Robert Quinn's most persuasive argument is that he will lose money because his customers will reject his product if they think it is "contaminated" with genes from genetically enhanced crops. Kershen says that argument won't wash either. He offers an example in which a tattoo parlor legally opens between a florist and a Christian bookstore, advertising a special on satanic tattoos. Customers offended by the tattoo shop begin avoiding the florist and bookstore. Under American common law, the florist and the bookstore do not have a cause of action, because "economic expectation is not recoverable." (Of course, Coase would say the bookshop and florist might want to buy the tattoo owner out.) Similarly, an organic farmer who expected to sell his crop at a premium would nevertheless be able to sell it at market rates as a conventional crop; he loses only the premium he expected to gain.

Kershen makes the further point that those who have created a niche market should be the ones responsible for protecting it. "After all, they are the ones trying to differentiate their products in order to obtain higher profits," he notes. "Therefore, the rest of us who don't care shouldn't be saddled with the costs of defending their self-imposed standards and labeling." That would be akin to forcing conventional meat packers to carry "non-kosher" labels on all their meats for the benefit of kosher meat producers.

One method of dealing with the problem faced by Quinn and other organic farmers is to set reasonable tolerances. Many activists and organic farmers advocate "zero tolerance" standards that in effect would outlaw genetically enhanced crops. Since every scientific body that has ever looked into the safety of biotech crops has found them safe, this would be an absurd requirement.

Crops have exchanged pollen for millennia, and they will continue to do so. Seed breeders have decades of experience in setting tolerances for seed purity. As Mark Condon, vice president for international marketing at the American Seed Trade Association, recently explained, "seed purity certification standards were commonly set at 98 percent to 99 percent varietal purity levels or a standard of 1 percent to 2 percent adventitious genetic impurity." It should be possible to maintain similar standards for organic crops. Since organic farmers set their own standards, they could easily adopt these tolerances and save themselves and conventional farmers a lot of trouble.

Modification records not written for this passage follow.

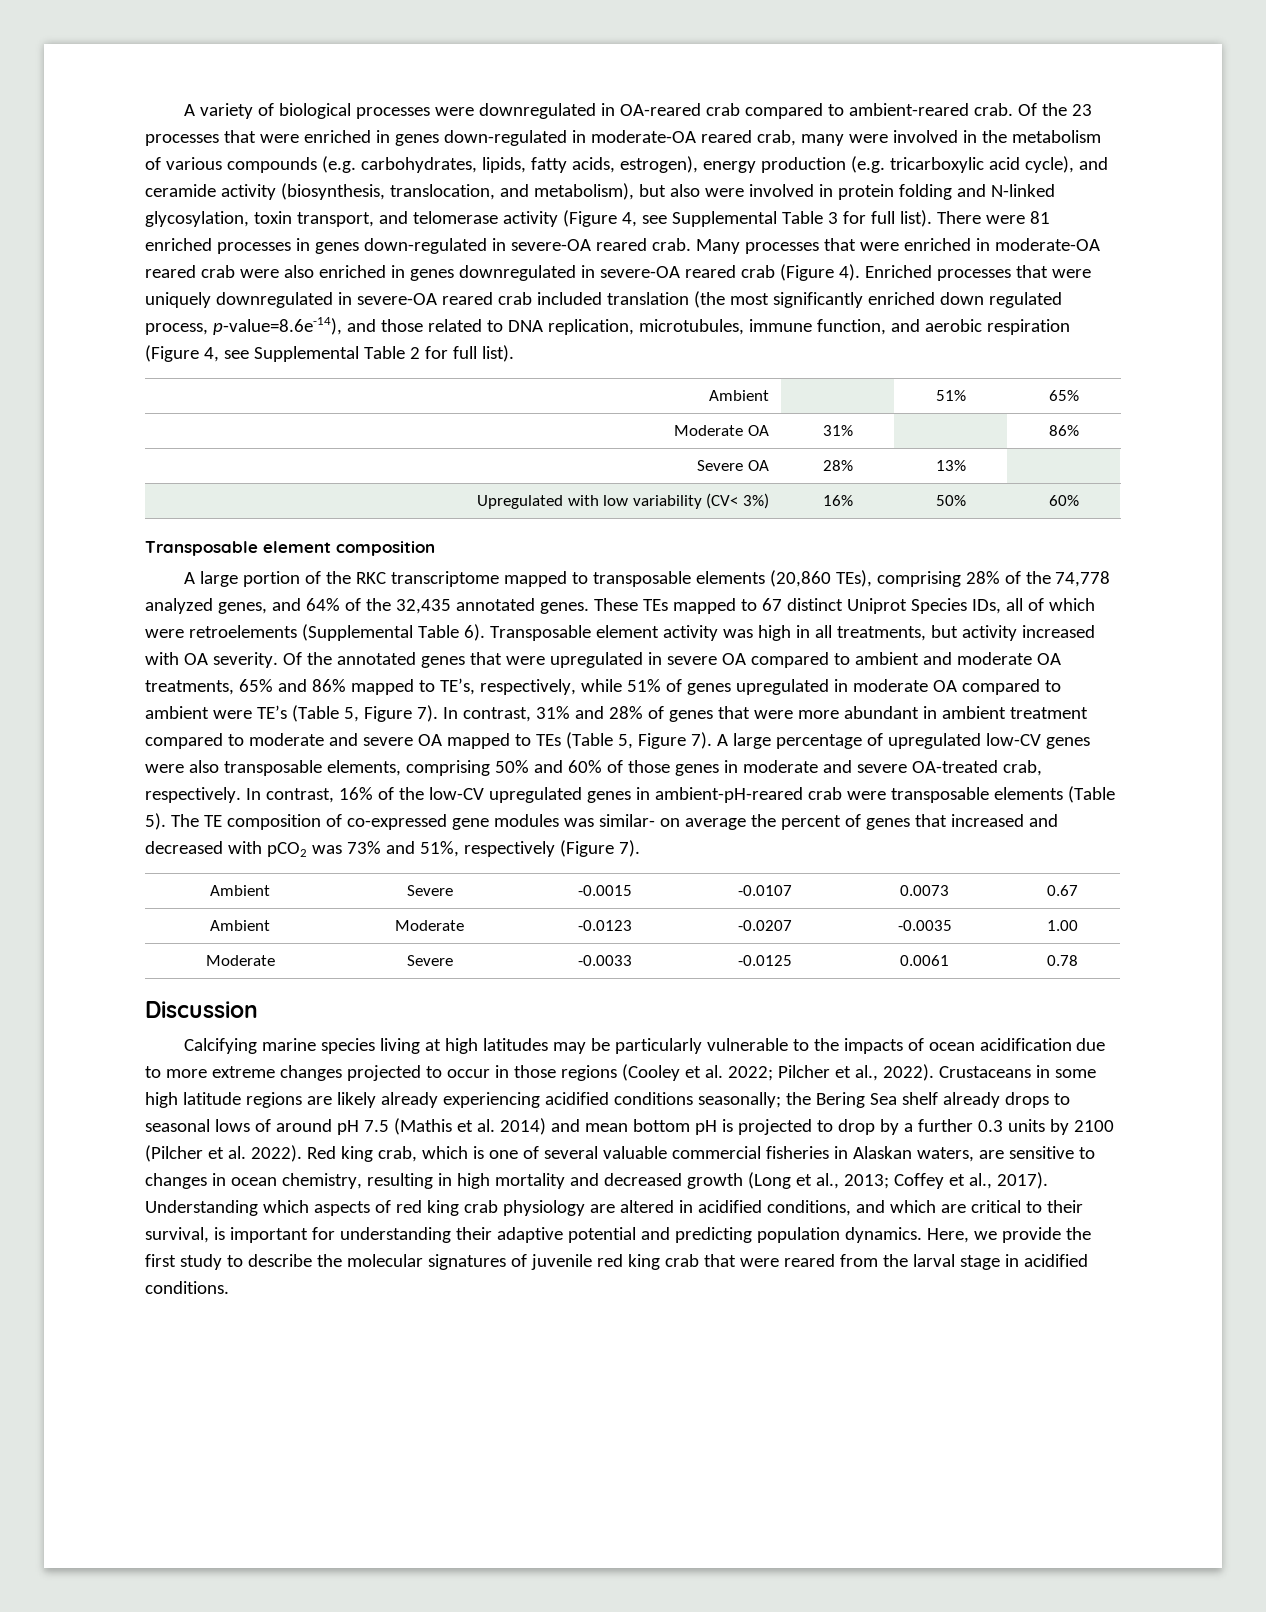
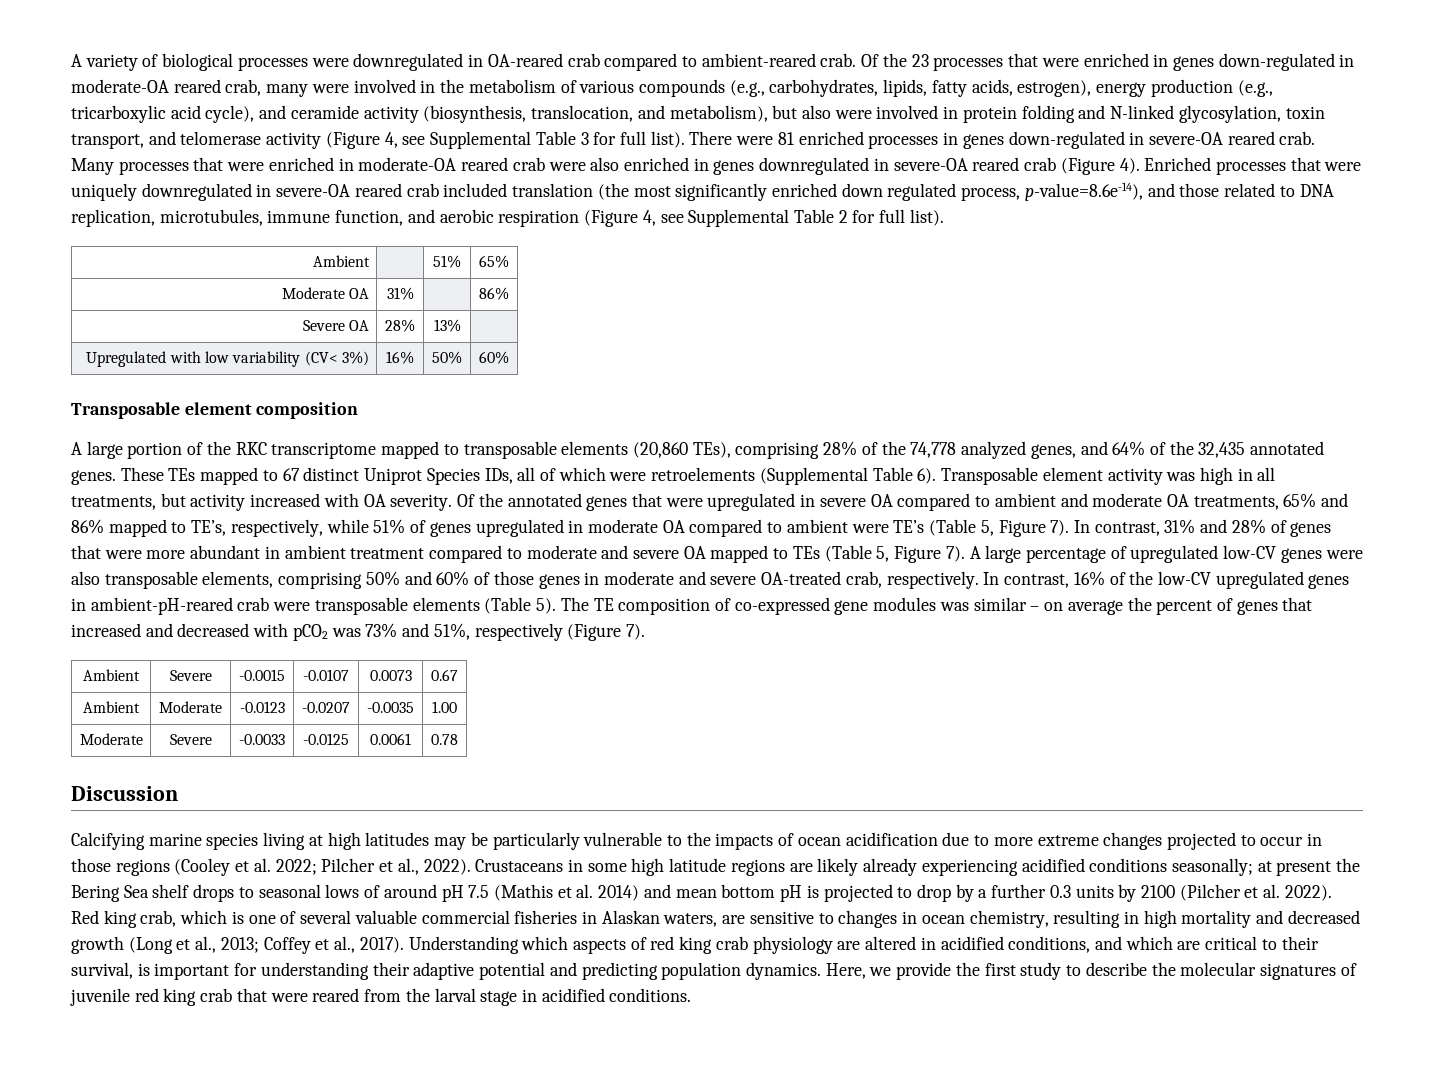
- Of the 23 processes that were enriched in genes down-regulated in moderate-OA reared crab, many were involved in the metabolism of various compounds (e.g. carbohydrates, lipids, fatty acids, estrogen), energy production (e.g. tricarboxylic acid cycle), and ceramide activity (biosynthesis, translocation, and metabolism), but also were involved in protein folding and N-linked glycosylation, toxin transport, and telomerase activity (Figure 4, see Supplemental Table 3 for full list).
+ Of the 23 processes that were enriched in genes down-regulated in moderate-OA reared crab, many were involved in the metabolism of various compounds (e.g., carbohydrates, lipids, fatty acids, estrogen), energy production (e.g., tricarboxylic acid cycle), and ceramide activity (biosynthesis, translocation, and metabolism), but also were involved in protein folding and N-linked glycosylation, toxin transport, and telomerase activity (Figure 4, see Supplemental Table 3 for full list).
- The TE composition of co-expressed gene modules was similar- on average the percent of genes that increased and decreased with pCO2 was 73% and 51%, respectively (Figure 7).
+ The TE composition of co-expressed gene modules was similar – on average the percent of genes that increased and decreased with pCO2 was 73% and 51%, respectively (Figure 7).
- Crustaceans in some high latitude regions are likely already experiencing acidified conditions seasonally; the Bering Sea shelf already drops to seasonal lows of around pH 7.5 (Mathis et al. 2014) and mean bottom pH is projected to drop by a further 0.3 units by 2100 (Pilcher et al. 2022).
+ Crustaceans in some high latitude regions are likely already experiencing acidified conditions seasonally; at present the Bering Sea shelf drops to seasonal lows of around pH 7.5 (Mathis et al. 2014) and mean bottom pH is projected to drop by a further 0.3 units by 2100 (Pilcher et al. 2022).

Another possibility is that biotechnology itself may come to the aid of organic farmers. Already researchers have developed a way to make genetically enhanced crops sterile, which would limit the spread of transgenes. Other researchers have spliced transgenes into chloroplasts, which are cellular organelles that do not occur in pollen and so cannot spread. It might turn out that technical fixes like these make biotech farmers the low cost avoiders in this case and thus shift the balance in favor of organic farmers' claims. You'd think organic farmers would be clamoring for such technical fixes, but so far as I know they have remained silent on this issue.

Kershen suggests that organic farmers could be viewed as another special interest group asking the government to shield it from competition. "Organic farmers are afraid that their markets and their high profit margins will disappear in the next 15 years," he says. Transgenic farming is already matching or beating what can be achieved environmentally by organic farming. Today's transgenic crops use less pesticide, cause less fertilizer runoff into waterways, and reduce soil erosion. And researchers are planning to give biotech crops a nutritional content superior to those of conventional or organic varieties. "Once consumers realize that transgenic crops are as good or better nutritionally, and are as environmentally friendly as or even more environmentally friendly than organic crops," predicts Kershen, "they'll stop buying organic."

According to this view, when organic farmers demand protection of their property, they are really demanding protection of their profits. I hope that is not what the very pleasant and earnest Robert Quinn is up to.